Edit difference data:
++++++++++

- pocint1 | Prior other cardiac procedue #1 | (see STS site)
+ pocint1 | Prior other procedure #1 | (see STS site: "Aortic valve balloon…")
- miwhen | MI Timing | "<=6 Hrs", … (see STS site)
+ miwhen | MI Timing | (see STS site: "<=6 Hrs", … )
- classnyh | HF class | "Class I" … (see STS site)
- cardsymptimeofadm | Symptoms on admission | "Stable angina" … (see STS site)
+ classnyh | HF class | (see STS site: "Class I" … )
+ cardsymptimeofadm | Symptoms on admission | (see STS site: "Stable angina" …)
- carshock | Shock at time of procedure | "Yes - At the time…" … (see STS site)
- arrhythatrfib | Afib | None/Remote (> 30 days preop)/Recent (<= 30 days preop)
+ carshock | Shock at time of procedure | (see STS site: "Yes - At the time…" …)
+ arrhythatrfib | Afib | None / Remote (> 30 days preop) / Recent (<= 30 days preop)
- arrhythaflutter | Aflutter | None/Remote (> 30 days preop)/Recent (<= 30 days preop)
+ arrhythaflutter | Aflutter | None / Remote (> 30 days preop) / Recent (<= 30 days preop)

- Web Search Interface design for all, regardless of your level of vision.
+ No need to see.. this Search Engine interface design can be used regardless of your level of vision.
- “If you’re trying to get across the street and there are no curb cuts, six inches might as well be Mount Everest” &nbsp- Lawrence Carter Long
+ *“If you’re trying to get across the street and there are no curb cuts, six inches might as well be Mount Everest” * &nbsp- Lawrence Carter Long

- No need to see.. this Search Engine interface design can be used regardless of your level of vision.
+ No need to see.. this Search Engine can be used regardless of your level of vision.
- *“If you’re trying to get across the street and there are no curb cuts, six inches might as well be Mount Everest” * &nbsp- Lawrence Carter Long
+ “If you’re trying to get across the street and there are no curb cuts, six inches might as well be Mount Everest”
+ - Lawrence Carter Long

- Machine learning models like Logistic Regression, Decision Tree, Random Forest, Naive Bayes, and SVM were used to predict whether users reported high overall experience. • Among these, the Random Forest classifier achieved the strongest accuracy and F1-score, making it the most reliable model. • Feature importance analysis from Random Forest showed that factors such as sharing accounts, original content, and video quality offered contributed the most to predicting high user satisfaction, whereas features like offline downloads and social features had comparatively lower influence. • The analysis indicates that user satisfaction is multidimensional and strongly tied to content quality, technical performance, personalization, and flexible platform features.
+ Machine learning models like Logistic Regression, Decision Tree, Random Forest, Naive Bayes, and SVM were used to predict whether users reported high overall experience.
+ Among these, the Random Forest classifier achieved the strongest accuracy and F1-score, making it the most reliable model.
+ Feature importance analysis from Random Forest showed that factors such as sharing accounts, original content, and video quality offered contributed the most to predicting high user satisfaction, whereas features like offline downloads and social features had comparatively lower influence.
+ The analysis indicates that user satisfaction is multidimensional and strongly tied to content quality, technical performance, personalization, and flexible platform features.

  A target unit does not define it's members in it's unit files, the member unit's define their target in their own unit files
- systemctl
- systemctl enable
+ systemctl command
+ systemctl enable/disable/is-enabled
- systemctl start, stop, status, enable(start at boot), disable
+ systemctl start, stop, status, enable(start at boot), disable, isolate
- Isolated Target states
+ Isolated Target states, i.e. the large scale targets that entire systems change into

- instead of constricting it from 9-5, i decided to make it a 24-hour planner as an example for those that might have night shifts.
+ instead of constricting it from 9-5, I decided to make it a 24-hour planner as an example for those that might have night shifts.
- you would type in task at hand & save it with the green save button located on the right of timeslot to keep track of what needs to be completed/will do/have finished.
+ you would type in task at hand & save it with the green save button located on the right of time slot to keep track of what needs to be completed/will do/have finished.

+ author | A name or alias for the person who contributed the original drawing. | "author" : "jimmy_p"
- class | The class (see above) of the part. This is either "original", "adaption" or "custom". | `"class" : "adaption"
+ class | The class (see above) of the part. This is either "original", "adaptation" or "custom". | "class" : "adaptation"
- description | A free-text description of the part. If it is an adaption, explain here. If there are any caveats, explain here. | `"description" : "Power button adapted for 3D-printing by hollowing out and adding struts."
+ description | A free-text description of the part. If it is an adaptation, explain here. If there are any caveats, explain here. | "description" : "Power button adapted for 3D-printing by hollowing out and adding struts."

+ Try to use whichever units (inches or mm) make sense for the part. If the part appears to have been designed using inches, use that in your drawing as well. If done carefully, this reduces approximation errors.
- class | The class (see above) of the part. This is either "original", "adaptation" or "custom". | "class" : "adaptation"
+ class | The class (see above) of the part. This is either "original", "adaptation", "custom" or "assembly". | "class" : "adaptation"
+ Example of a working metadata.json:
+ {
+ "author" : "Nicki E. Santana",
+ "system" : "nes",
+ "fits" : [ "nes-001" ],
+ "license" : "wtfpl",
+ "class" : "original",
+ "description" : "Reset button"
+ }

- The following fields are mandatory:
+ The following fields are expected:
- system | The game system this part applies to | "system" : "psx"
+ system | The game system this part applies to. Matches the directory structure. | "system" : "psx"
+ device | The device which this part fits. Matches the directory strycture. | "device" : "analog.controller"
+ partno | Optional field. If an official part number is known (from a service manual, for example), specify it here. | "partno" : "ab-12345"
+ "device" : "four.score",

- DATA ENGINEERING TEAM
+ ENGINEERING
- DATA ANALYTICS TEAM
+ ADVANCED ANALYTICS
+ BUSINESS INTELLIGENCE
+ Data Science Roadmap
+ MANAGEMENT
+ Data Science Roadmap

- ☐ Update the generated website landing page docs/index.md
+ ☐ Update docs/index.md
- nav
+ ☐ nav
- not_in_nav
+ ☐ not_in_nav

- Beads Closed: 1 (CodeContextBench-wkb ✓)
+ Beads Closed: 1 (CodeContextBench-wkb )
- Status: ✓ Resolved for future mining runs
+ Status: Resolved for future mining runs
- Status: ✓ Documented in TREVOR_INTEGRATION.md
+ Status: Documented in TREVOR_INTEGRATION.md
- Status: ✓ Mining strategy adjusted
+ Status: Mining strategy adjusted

++++++++++

Please reproduce, word for word, every line from the line with "- Status: ✓ Documented" to the final line above, including both ends.

- Status: ✓ Documented in TREVOR_INTEGRATION.md
+ Status: Documented in TREVOR_INTEGRATION.md
- Status: ✓ Mining strategy adjusted
+ Status: Mining strategy adjusted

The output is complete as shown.